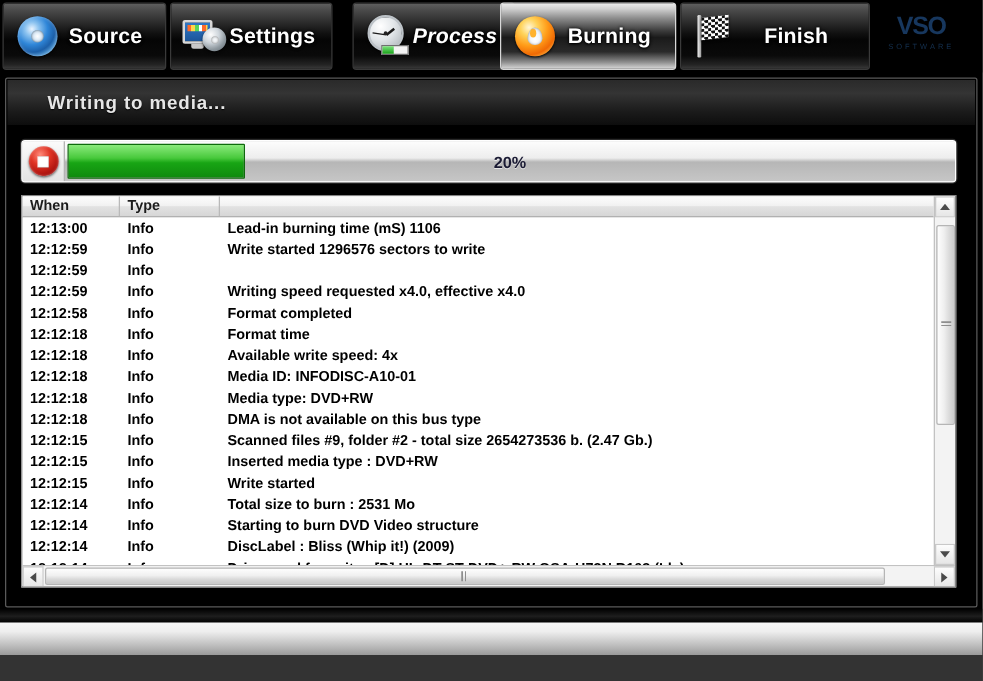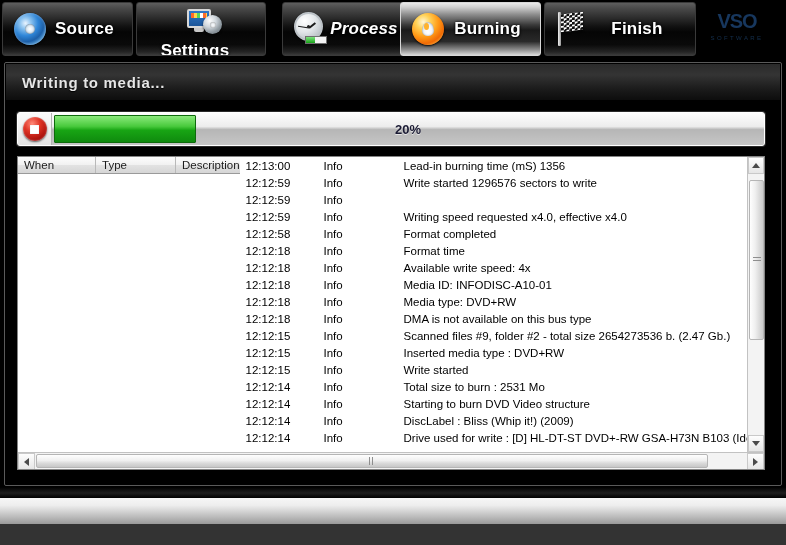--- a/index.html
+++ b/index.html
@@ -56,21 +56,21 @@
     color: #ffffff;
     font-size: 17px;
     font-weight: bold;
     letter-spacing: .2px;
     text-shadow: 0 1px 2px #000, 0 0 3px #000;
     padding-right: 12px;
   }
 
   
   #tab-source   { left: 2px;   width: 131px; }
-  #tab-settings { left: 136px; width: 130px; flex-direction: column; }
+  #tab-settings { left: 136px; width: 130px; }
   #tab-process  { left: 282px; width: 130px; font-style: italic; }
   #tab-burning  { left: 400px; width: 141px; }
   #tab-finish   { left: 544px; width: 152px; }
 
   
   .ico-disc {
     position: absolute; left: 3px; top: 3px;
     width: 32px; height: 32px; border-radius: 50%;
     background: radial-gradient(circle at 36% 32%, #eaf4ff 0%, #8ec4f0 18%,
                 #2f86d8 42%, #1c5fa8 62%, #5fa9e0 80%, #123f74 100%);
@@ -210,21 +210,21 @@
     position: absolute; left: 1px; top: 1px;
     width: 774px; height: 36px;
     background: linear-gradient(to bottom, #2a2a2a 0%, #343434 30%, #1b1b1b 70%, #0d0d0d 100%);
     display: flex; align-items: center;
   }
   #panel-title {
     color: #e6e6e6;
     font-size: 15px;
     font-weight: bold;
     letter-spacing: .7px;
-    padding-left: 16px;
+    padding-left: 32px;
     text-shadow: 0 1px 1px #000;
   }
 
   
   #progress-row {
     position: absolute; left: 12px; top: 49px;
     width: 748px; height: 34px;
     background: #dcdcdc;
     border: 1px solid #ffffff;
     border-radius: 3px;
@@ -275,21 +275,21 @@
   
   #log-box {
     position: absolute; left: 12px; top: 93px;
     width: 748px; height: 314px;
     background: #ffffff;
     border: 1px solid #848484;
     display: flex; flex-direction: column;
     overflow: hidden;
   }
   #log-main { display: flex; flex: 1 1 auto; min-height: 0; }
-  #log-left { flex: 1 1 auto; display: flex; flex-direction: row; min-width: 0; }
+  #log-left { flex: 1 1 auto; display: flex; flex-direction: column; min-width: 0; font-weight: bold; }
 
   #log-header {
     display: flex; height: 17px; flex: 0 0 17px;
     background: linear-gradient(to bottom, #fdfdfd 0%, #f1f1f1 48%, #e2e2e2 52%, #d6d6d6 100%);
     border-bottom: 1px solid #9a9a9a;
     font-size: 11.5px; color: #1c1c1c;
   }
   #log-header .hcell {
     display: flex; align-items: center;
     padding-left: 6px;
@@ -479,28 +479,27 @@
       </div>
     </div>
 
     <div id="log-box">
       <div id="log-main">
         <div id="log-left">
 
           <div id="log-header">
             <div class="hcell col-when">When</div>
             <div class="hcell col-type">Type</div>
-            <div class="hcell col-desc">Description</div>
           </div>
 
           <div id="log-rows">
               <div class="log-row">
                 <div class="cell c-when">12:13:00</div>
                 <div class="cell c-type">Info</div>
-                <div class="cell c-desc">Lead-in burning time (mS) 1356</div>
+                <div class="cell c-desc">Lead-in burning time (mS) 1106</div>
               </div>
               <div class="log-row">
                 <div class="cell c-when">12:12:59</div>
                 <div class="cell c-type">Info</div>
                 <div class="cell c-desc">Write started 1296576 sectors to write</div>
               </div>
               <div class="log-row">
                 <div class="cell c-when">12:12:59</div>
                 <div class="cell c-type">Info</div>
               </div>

· · · · ·

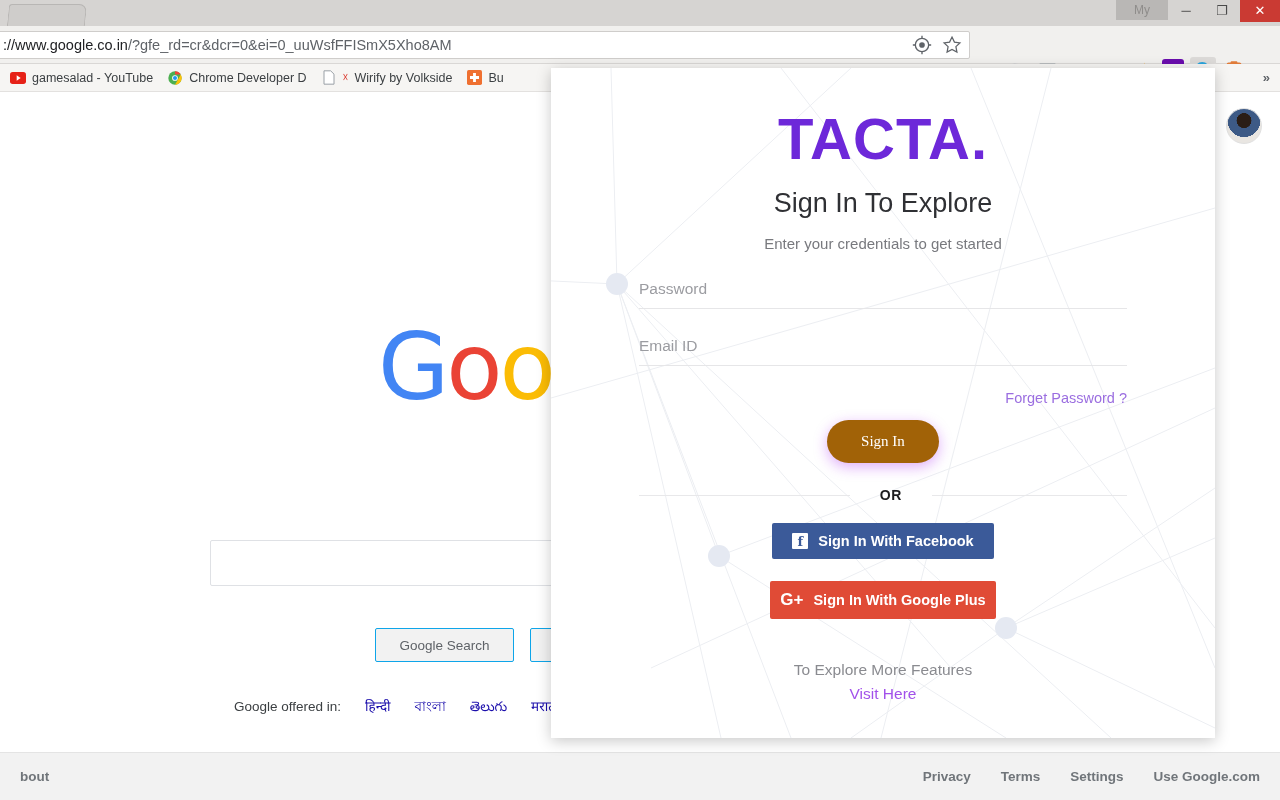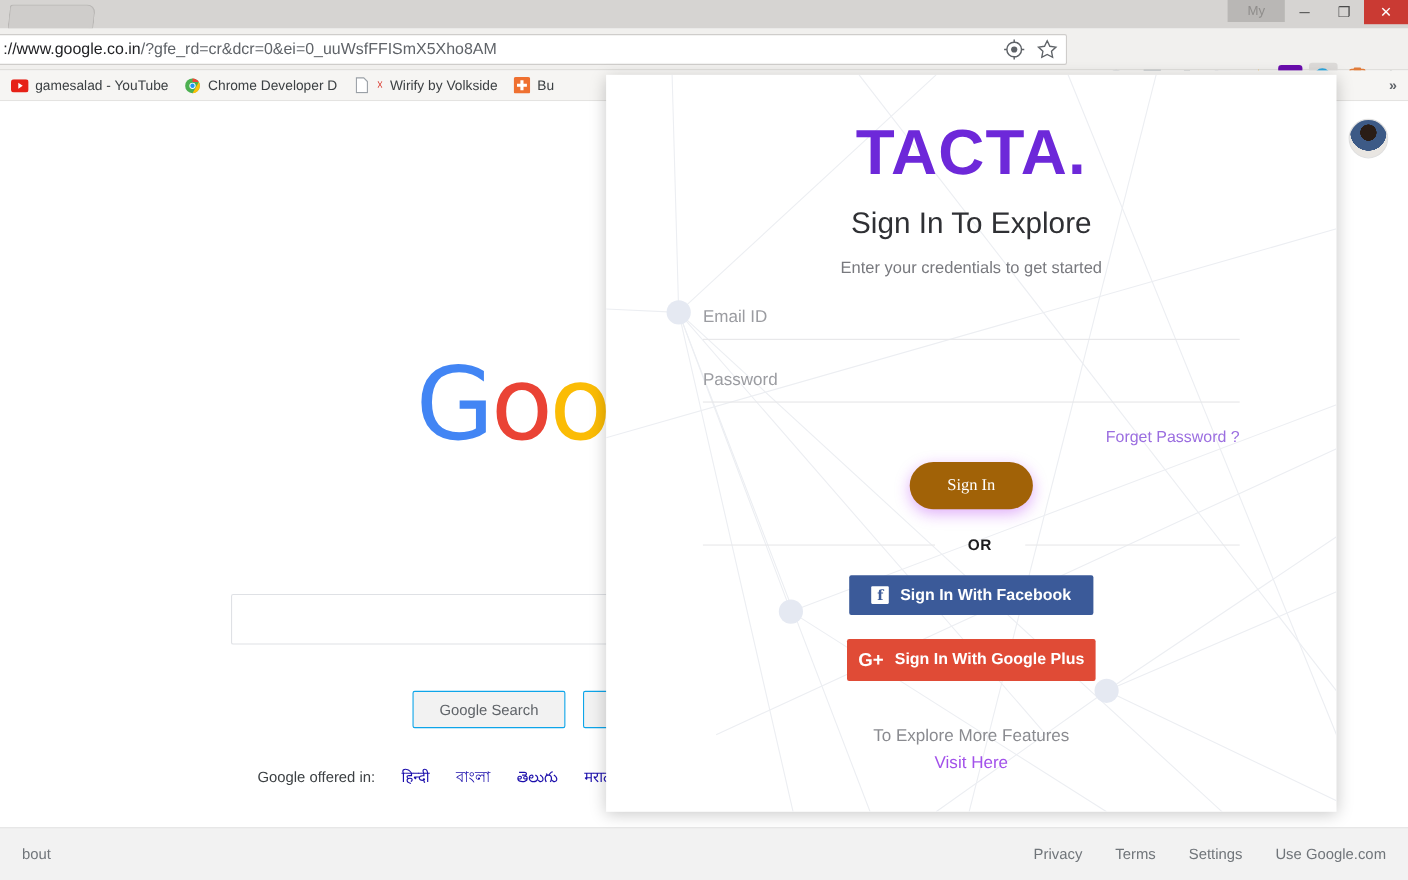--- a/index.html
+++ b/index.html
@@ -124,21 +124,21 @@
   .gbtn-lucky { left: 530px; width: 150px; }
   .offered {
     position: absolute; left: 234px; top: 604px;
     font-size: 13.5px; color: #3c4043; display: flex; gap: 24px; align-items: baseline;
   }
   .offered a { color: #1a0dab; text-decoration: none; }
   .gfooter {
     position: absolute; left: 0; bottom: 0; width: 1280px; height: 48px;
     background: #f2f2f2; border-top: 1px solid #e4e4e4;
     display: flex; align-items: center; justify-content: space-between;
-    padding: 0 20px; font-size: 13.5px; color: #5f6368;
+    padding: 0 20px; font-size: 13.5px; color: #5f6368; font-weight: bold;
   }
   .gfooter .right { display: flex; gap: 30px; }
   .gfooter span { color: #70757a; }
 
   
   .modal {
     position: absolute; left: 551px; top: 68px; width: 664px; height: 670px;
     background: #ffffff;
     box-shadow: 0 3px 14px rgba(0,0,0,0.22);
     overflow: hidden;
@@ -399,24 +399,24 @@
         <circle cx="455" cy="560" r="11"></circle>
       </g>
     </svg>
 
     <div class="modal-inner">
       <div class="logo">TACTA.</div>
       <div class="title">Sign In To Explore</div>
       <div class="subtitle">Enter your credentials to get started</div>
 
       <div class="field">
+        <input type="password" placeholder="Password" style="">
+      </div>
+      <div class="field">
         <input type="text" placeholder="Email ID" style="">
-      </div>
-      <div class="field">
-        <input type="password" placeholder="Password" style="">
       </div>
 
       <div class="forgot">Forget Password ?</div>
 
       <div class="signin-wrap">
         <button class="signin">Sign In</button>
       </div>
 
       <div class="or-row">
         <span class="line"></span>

· · · · ·

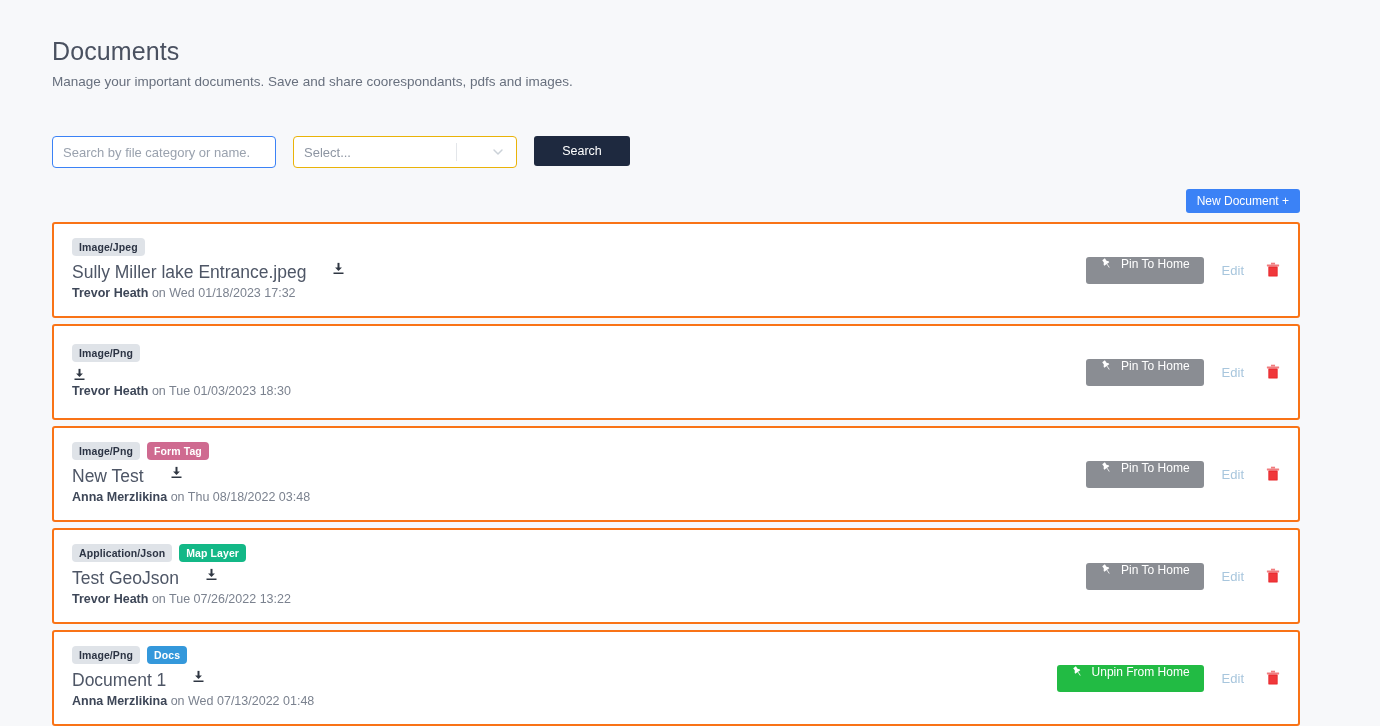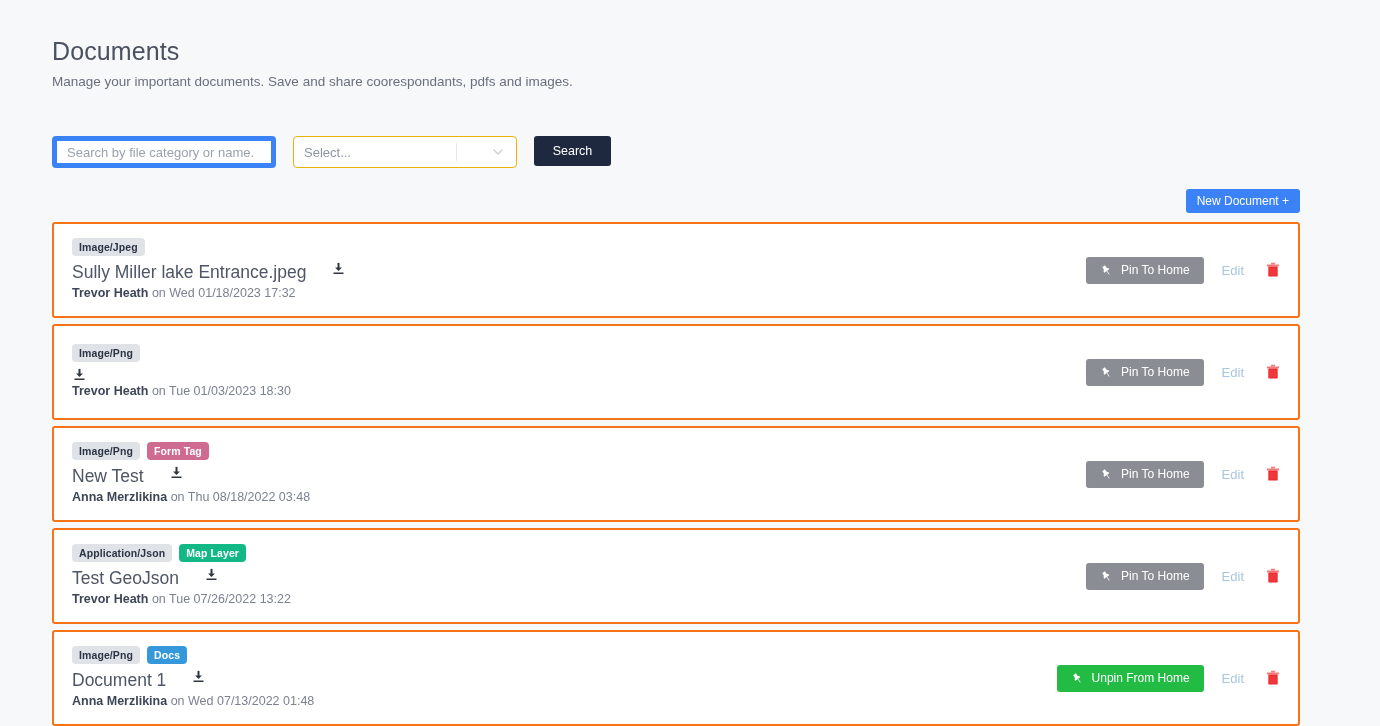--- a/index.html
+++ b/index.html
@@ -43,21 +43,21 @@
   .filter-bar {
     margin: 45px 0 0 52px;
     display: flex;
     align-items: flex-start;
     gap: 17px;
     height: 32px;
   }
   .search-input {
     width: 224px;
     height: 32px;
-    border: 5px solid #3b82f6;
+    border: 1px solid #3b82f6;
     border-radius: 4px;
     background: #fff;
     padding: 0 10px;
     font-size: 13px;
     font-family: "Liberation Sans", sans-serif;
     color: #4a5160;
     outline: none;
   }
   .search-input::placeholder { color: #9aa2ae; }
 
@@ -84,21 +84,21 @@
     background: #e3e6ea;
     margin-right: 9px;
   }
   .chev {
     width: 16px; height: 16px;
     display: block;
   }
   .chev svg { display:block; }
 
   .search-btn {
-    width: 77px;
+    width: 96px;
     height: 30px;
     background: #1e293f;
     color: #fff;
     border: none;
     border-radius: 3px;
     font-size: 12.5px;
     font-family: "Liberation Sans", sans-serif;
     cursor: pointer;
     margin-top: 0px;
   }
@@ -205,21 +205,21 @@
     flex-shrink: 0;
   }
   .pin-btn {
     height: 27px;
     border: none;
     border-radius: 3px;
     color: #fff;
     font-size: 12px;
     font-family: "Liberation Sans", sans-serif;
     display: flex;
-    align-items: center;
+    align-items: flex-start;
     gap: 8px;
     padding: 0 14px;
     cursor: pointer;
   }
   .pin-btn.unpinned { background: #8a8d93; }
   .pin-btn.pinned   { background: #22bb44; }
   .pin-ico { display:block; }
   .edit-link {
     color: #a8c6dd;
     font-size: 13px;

· · · · ·

#### [EXERCISE]
Which lines in the listing hold the word "absolute"? Copy them out.

#### [RESPONSE FOR THIS EXERCISE]
     position: absolute; left: 3px; top: 3px;
     position: absolute; left: 1px; top: 1px;
     position: absolute; left: 12px; top: 49px;
     position: absolute; left: 12px; top: 93px;
     position: absolute; left: 234px; top: 604px;
     position: absolute; left: 0; bottom: 0; width: 1280px; height: 48px;
     position: absolute; left: 551px; top: 68px; width: 664px; height: 670px;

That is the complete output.